RESEARCH/ PROJECT 2.3

APPROPRIATION AND DIFFUSION OF NIGERIAN MEDIA AND MEDIA PRODUCTION IN KINSHASA (DR CONGO) IN THE CONTEXT OF LINGUISTIC AND SOCIO-CULTURAL CHANGE

Our project on practices and mechanisms of appropriation and dissemination of popular culture between Nigeria and the DR Congo explores change in linguistic and socio-cultural lifeworlds of cultural entrepreneurs in Kinshasa and its diasporan contexts. Reception of media content, positioning in the media industry, and perception of gender and queerness are key processes for the changes in the respective lifeworlds.

The reception of Nigerian music, literature, films and comics and the channels and mechanisms of their dissemination in the Congolese capital of Kinshasa and its diaspora are the focus of our project. We examine how the contexts of changing practices of dissemination and use of Nigerian media content, especially in digital formats, have contributed to language change (affecting the widely spoken Bantu language Lingala and the official language French) and to socio-cultural shifts in the representation of social relations, gender, and queerness. We are interested in exploring meta-linguistic utterances, narratives, and biographical self-testimonials that position actors and consumers in the media sector in specific ways and serve as self-ascriptions of identity in a changing industry.

In our project context, we ask, among other questions: Have Nigerian and Congolese actors in visual, auditory, and audiovisual media productions created bidirectional and transregional spaces of contact and exchange – and if so, in which media fields? To what extent have media productions – styles, characters, and linguistic expressions – from Congo shaped the Nigerian market, and to what extent do the dynamics of media productions in both countries share certain commonalities and rooted histories? How have Nigerian films contributed to a change in (media) culture in Kinshasa, and what linguistic-cultural influences has this triggered (including in Congolese cinema/series productions)?

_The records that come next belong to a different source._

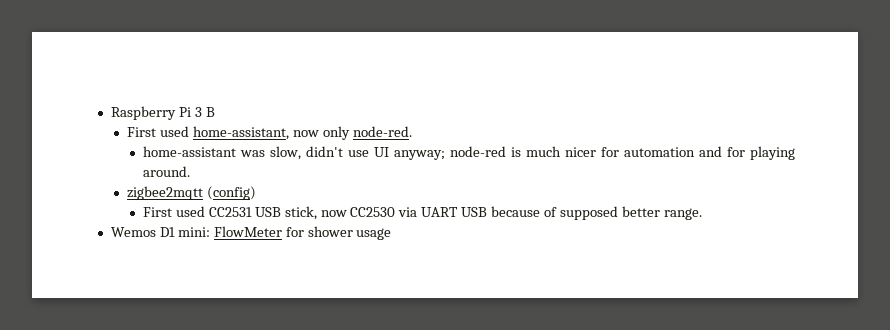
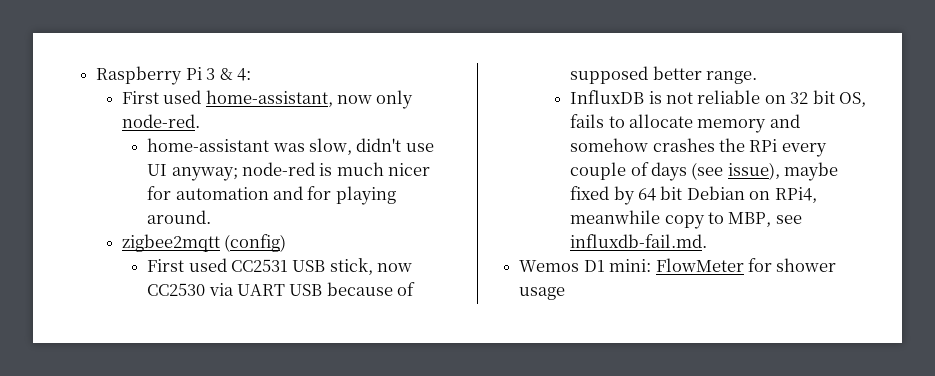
- Raspberry Pi 3 B
+ Raspberry Pi 3 & 4:
+ InfluxDB is not reliable on 32 bit OS, fails to allocate memory and somehow crashes the RPi every couple of days (see issue), maybe fixed by 64 bit Debian on RPi4, meanwhile copy to MBP, see influxdb-fail.md.

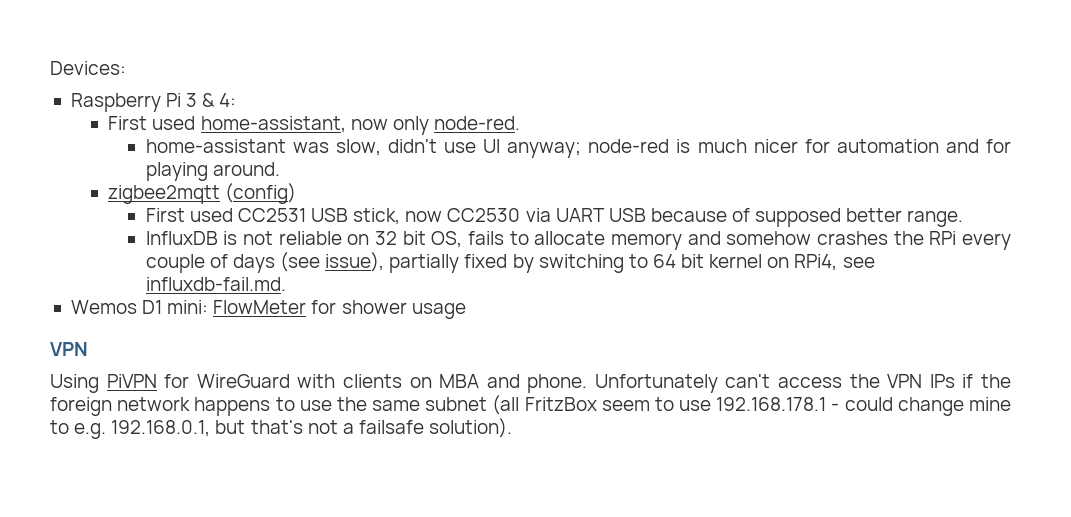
+ Devices:
- InfluxDB is not reliable on 32 bit OS, fails to allocate memory and somehow crashes the RPi every couple of days (see issue), maybe fixed by 64 bit Debian on RPi4, meanwhile copy to MBP, see influxdb-fail.md.
+ InfluxDB is not reliable on 32 bit OS, fails to allocate memory and somehow crashes the RPi every couple of days (see issue), partially fixed by switching to 64 bit kernel on RPi4, see influxdb-fail.md.
  Wemos D1 mini: FlowMeter for shower usage
+ VPN
+ Using PiVPN for WireGuard with clients on MBA and phone. Unfortunately can't access the VPN IPs if the foreign network happens to use the same subnet (all FritzBox seem to use 192.168.178.1 - could change mine to e.g. 192.168.0.1, but that's not a failsafe solution).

Has the collaboration of musicians from both countries creating music in Lingala and English contributed to changing patterns of language use, i.e., new styles, expressions in youth language, and musicians' lyrics, as practices of appropriation – and does it have implications for the increasing anglicization of a Francophone media industry? (How) are perceptions and representations of gender and queerness changing due to the processes of transregionalization and digitalization? How does increasing representative power of female and queer media producers relate to media roles, online body representations, evaluations, and attributions of engendered contexts in the media sector?

RESEARCH METHODS

In our project, we combine digital ethnographic methods (analyzing social media content, i.e., Instagram content, online diffusion and reception of Lingala-French-English communication, linguistic-anthropological perspectives on representations of queerness etc.) with ethnographic fieldwork on the ground in the megacities of Lagos and Kinshasa. We interview producers and consumers of the media industryies and are interested in their biographies, their self-reflections within and about the media industries, and we explore the semiotic infrastructures of media communication and their linguistic and cultural meanings.